1 Leitsatz
Im Rahmen der Vollstreckung des Rechnungslegungsanspruchs kommt es nicht auf die materielle Richtigkeit an.
2 Normenkette
§ 888 ZPO
3 Das Problem
Verwalter S ist verurteilt, Rechnung zu legen. S legt daraufhin auch eine Rechnung vor. Die Gemeinschaft der Wohnungseigentümer G hält diese Rechnungslegung aber für unzureichend und beantragt daher, gegen S ein Zwangsgeld festzusetzen.
4 Die Entscheidung
Ohne Erfolg! S habe die Pflicht, Rechnung zu legen, erfüllt. Entscheidend sei nämlich nicht die materielle Rechtslage, sondern ausschließlich dasjenige, was der Vollstreckungstitel zum Inhalt und Umfang der Rechnungslegungspflicht vorgebe. Es müssten danach – rein formal betrachtet und unabhängig von ihrer Richtigkeit – zu sämtlichen Einzelheiten, über die der Urteilsausspruch einen Schuldner zu Angaben verpflichtet, Auskünfte vorhanden sein. So sei es aber im Fall. Denn S habe über die Entwicklung der Erhaltungsrücklage in der Zeit vom 1.5.2015 bis zum 30.4.2018 formal ordnungsmäßig Rechnung gelegt. S habe ferner Erklärungen zum Verbleib sämtlicher für die Erhaltungsrücklage bestimmter Gelder abgegeben. Ob die Angaben des S richtig seien, sei für § 888 ZPO unerheblich.
5 Hinweis
Im neuen Recht wäre es nicht anders!
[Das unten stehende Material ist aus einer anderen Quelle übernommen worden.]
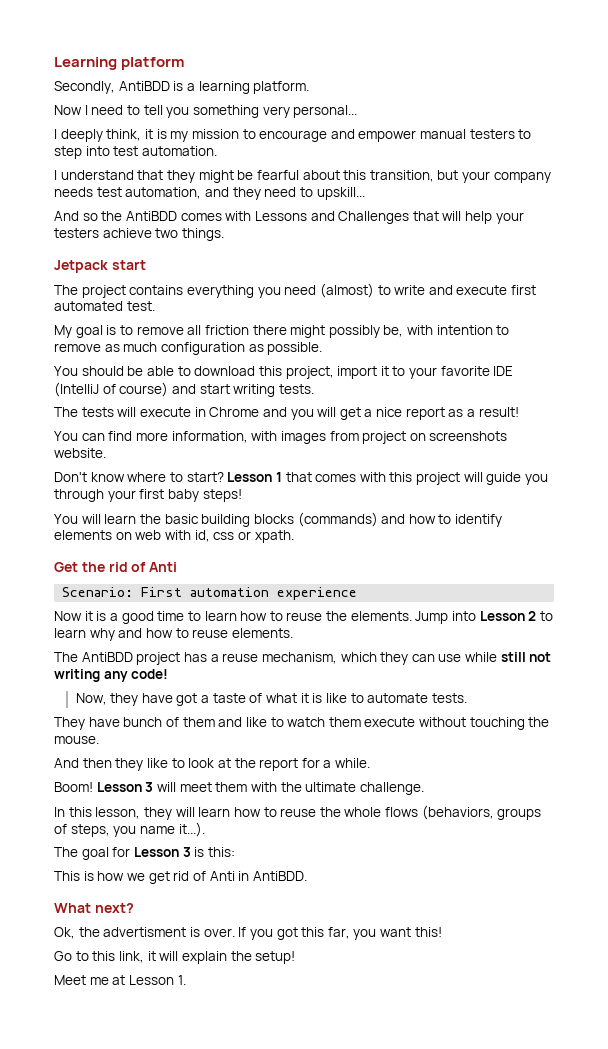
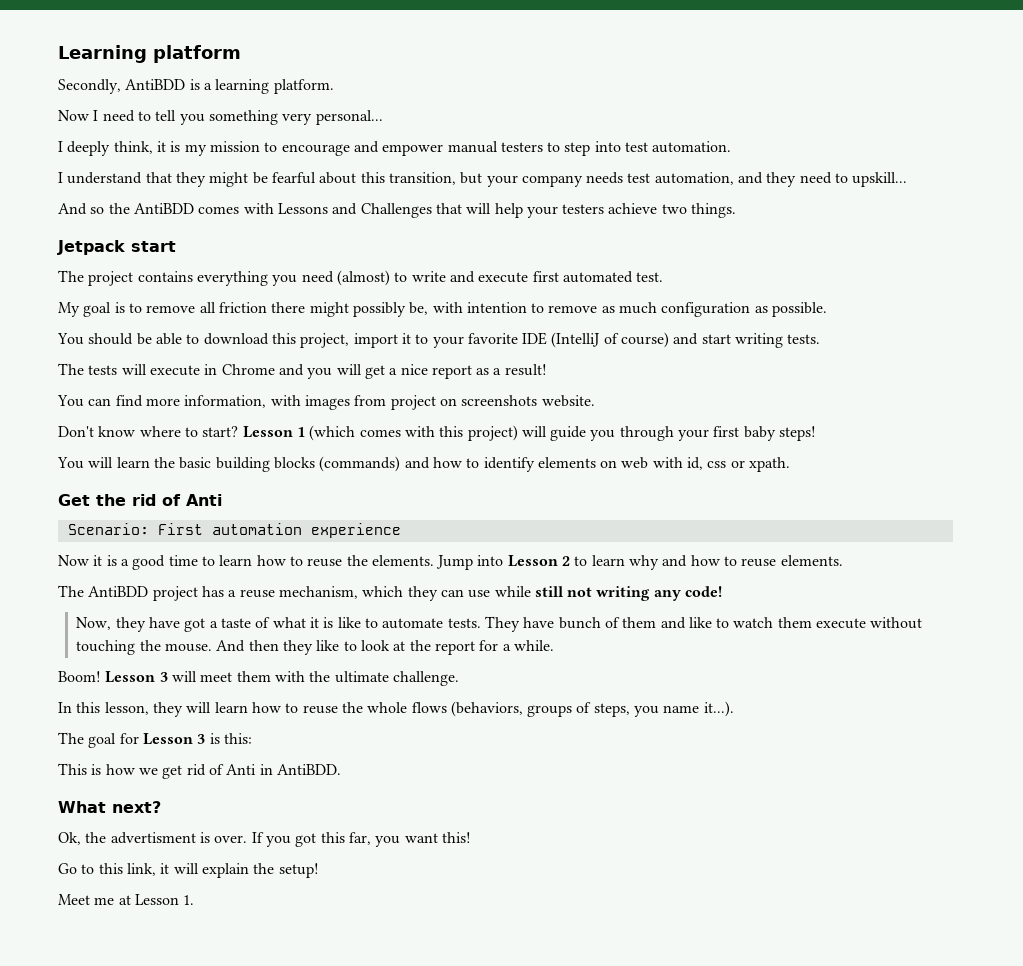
[285,472,312,482] that -> [309,425,356,441] (which
[416,472,461,485] project -> [467,425,518,441] project)
(467, 698) // -> (481, 623) none
(99, 740) // -> (213, 647) none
Auch dort schuldet der ausgeschiedene Verwalter der Gemeinschaft der Wohnungseigentümer nach § 666 BGB mit Beendigung seines Amtes "Rechenschaft". Legt er nach einer Verurteilung Rechnung, kann man im Rahmen der Zwangsvollstreckung dann darüber streiten, ob der titulierte Auskunftsanspruch erfüllt worden ist. Hier stellt sich das Problem, welche Anforderungen man an die Erfüllungshandlung stellen kann, ohne das formalisierte Vollstreckungsverfahren durch materiell-rechtliche Prüfungen zu überlasten. Für die Entscheidung, ob der titulierte Anspruch erfüllt ist, ist insoweit auf den Inhalt des Vollstreckungstitels abzustellen. Die Erfüllung eines Rechnungslegungsanspruchs setzt danach eine nach Maßgabe von Urteilstenor und -gründen formal vollständige Rechnungslegung voraus. Es müssen – rein formal betrachtet und grundsätzlich unabhängig von der inhaltlichen Richtigkeit der erteilten Auskünfte – zu sämtlichen Einzelheiten, über die der Urteilsausspruch den Schuldner zu Angaben verpflichtet, Auskünfte vorhanden sein, wobei zur Auslegung des Vollstreckungstitels über den Umfang der geschuldeten Rechnungslegung die Entscheidungsgründe heranzuziehen sind. Bei Auskunftsansprüchen spielt es für die Beurteilung der Frage, ob die Angaben des Schuldners dem gegen ihn ergangenen Titel genügen, hingegen keine Rolle, ob die Angaben richtig oder umfassend sind. Zweifeln in dieser Richtung muss – schon aus Gründen der Verhältnismäßigkeit – im Verfahren auf Abgabe der eidesstattlichen Versicherung nachgegangen werden. Eine Auskunft ist erst dann unzureichend, wenn sie "nicht ernst gemeint, unvollständig oder von vornherein unglaubhaft" ist (BGH, Urteil v. 17.5.2001, I ZR 291/98). Allein der Verdacht, der Verwalter könne bewusst oder unbewusst seine Erinnerungsfähigkeit unterdrückt haben, rechtfertigte es freilich noch nicht, dessen Erklärung von vornherein als unglaubhaft und damit als nicht abgegeben anzusehen (BGH, Urteil v. 17.5.2001, I ZR 291/98).